▶ [What is needed] Everything in the listing should be copied exactly, save for the pictures.

====

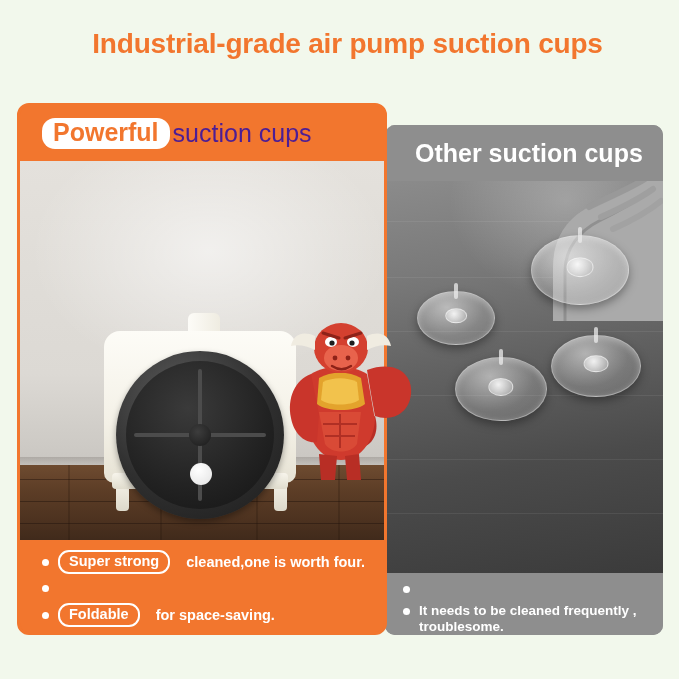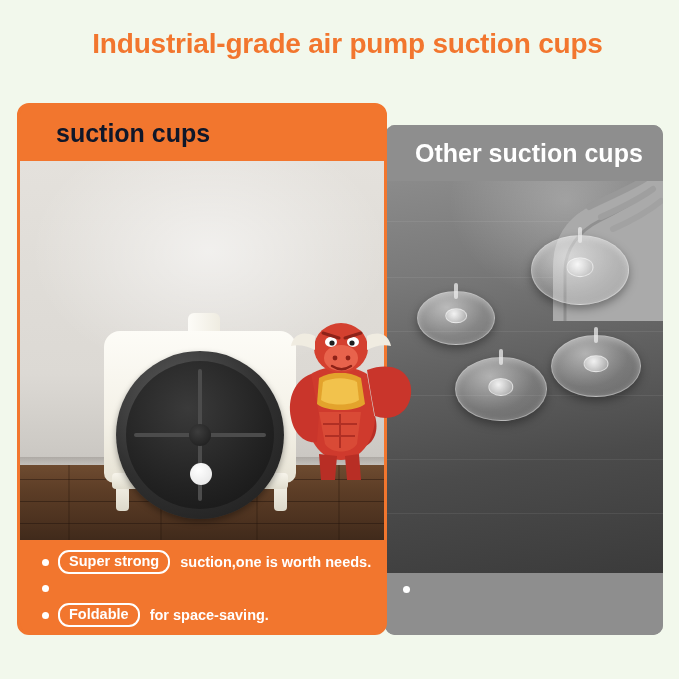--- a/index.html
+++ b/index.html
@@ -439,6 +439,7 @@
   <div class="panel-left">
 
     <div class="hdr-left">
+      <span class="pill">Powerful</span>
       <span class="hdr-rest">suction cups</span>
     </div>
 

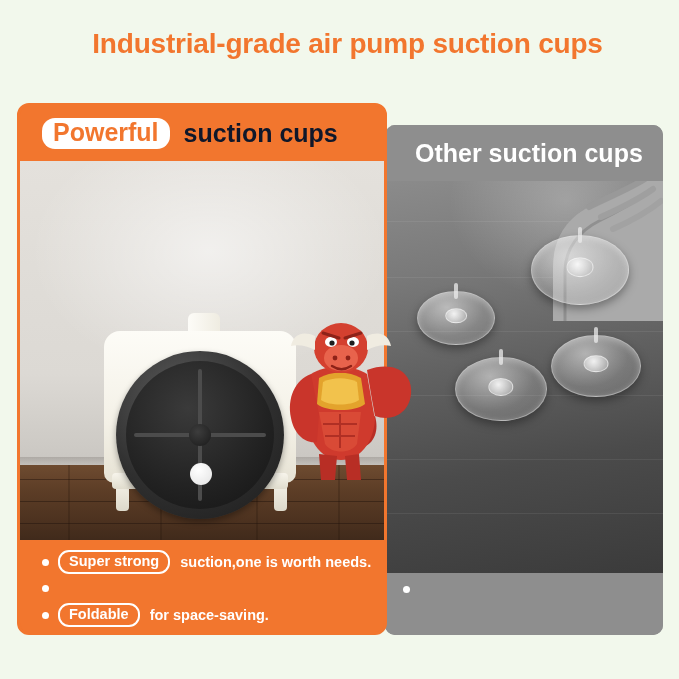--- a/index.html
+++ b/index.html
@@ -98,10 +98,10 @@
     line-height: 1.08;
   }
   .hdr-rest {
-    color: #0f172a;
-    font-weight: bold;
+    color: #4c1d95;
+    font-weight: normal;
     font-size: 25px;
-    margin-left: 14px;
+    margin-left: 3px;
     line-height: 1.08;
   }
   .hdr-right-title {

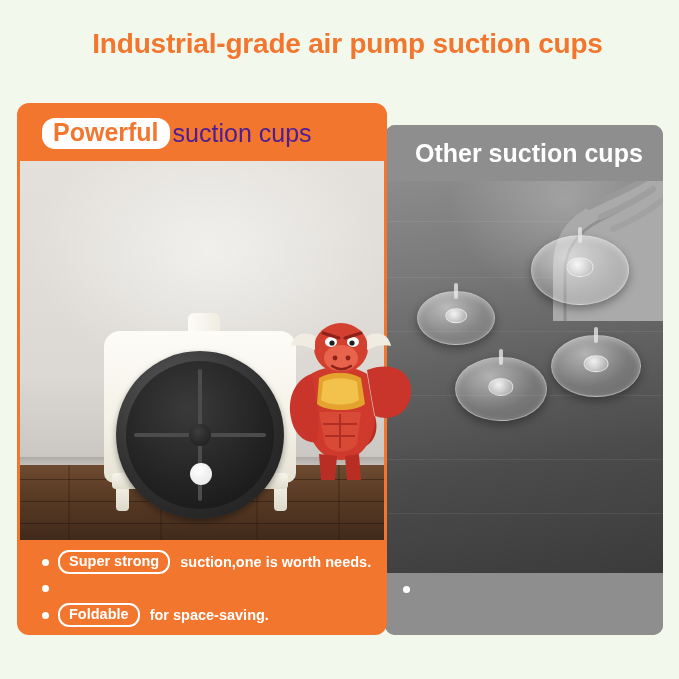--- a/index.html
+++ b/index.html
@@ -292,7 +292,7 @@
     font-weight: bold;
     font-size: 14.5px;
     line-height: 1.05;
-    margin-right: 10px;
+    margin-right: 16px;
   }
   .bl-text {
     color: #fff;

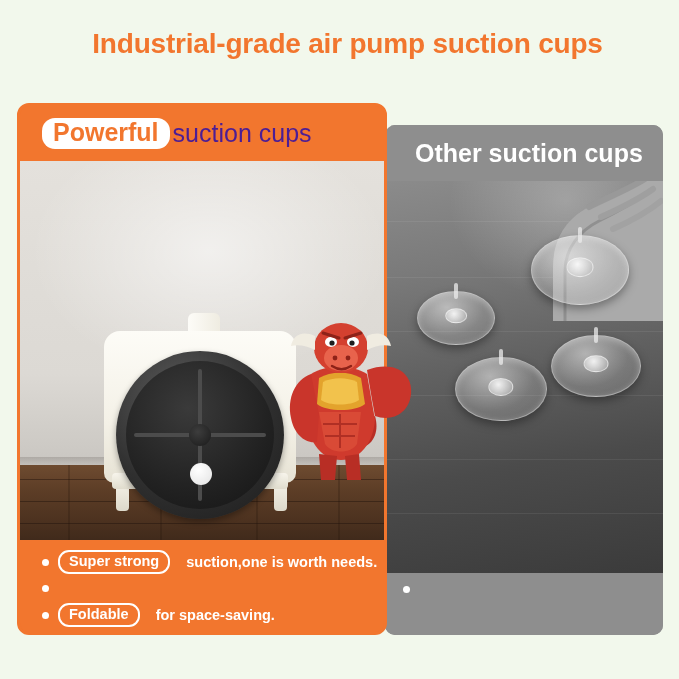--- a/index.html
+++ b/index.html
@@ -480,7 +480,7 @@
       <div class="bl-row">
         <span class="dot"></span>
         <span class="bl-pill">Super strong</span>
-        <span class="bl-text">suction,one is worth needs.</span>
+        <span class="bl-text">cleaned,one is worth four.</span>
       </div>
       <div class="bl-row">
         <span class="dot"></span>

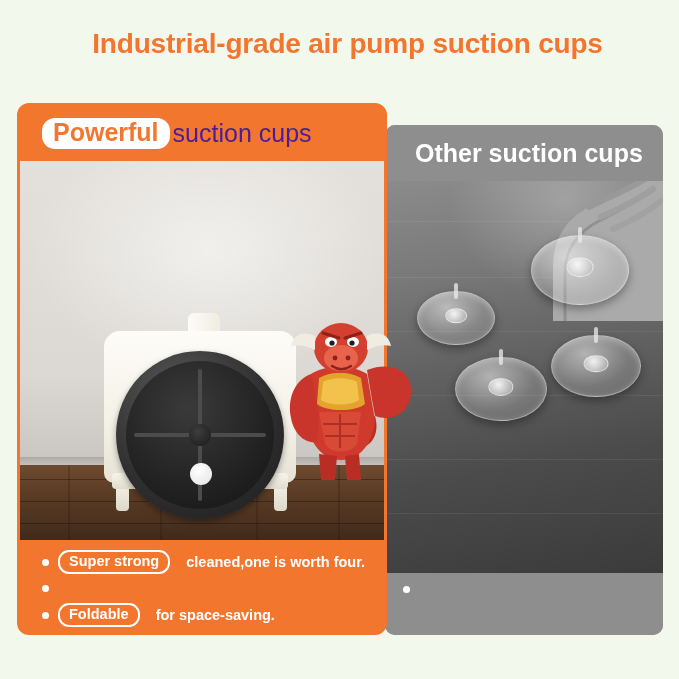--- a/index.html
+++ b/index.html
@@ -431,6 +431,10 @@
     <div class="bullets-right">
       <div class="br-row">
         <span class="dot"></span>
+      </div>
+      <div class="br-row">
+        <span class="dot"></span>
+        <span style="max-width:232px;">It needs to be cleaned frequently , troublesome.</span>
       </div>
 
     </div>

====

▶ [Exercise solution]
--- a/index.html
+++ b/index.html
@@ -439,6 +439,7 @@
   <div class="panel-left">
 
     <div class="hdr-left">
+      <span class="pill">Powerful</span>
       <span class="hdr-rest">suction cups</span>
     </div>
 

--- a/index.html
+++ b/index.html
@@ -98,10 +98,10 @@
     line-height: 1.08;
   }
   .hdr-rest {
-    color: #0f172a;
-    font-weight: bold;
+    color: #4c1d95;
+    font-weight: normal;
     font-size: 25px;
-    margin-left: 14px;
+    margin-left: 3px;
     line-height: 1.08;
   }
   .hdr-right-title {

--- a/index.html
+++ b/index.html
@@ -292,7 +292,7 @@
     font-weight: bold;
     font-size: 14.5px;
     line-height: 1.05;
-    margin-right: 10px;
+    margin-right: 16px;
   }
   .bl-text {
     color: #fff;

--- a/index.html
+++ b/index.html
@@ -480,7 +480,7 @@
       <div class="bl-row">
         <span class="dot"></span>
         <span class="bl-pill">Super strong</span>
-        <span class="bl-text">suction,one is worth needs.</span>
+        <span class="bl-text">cleaned,one is worth four.</span>
       </div>
       <div class="bl-row">
         <span class="dot"></span>

--- a/index.html
+++ b/index.html
@@ -431,6 +431,10 @@
     <div class="bullets-right">
       <div class="br-row">
         <span class="dot"></span>
+      </div>
+      <div class="br-row">
+        <span class="dot"></span>
+        <span style="max-width:232px;">It needs to be cleaned frequently , troublesome.</span>
       </div>
 
     </div>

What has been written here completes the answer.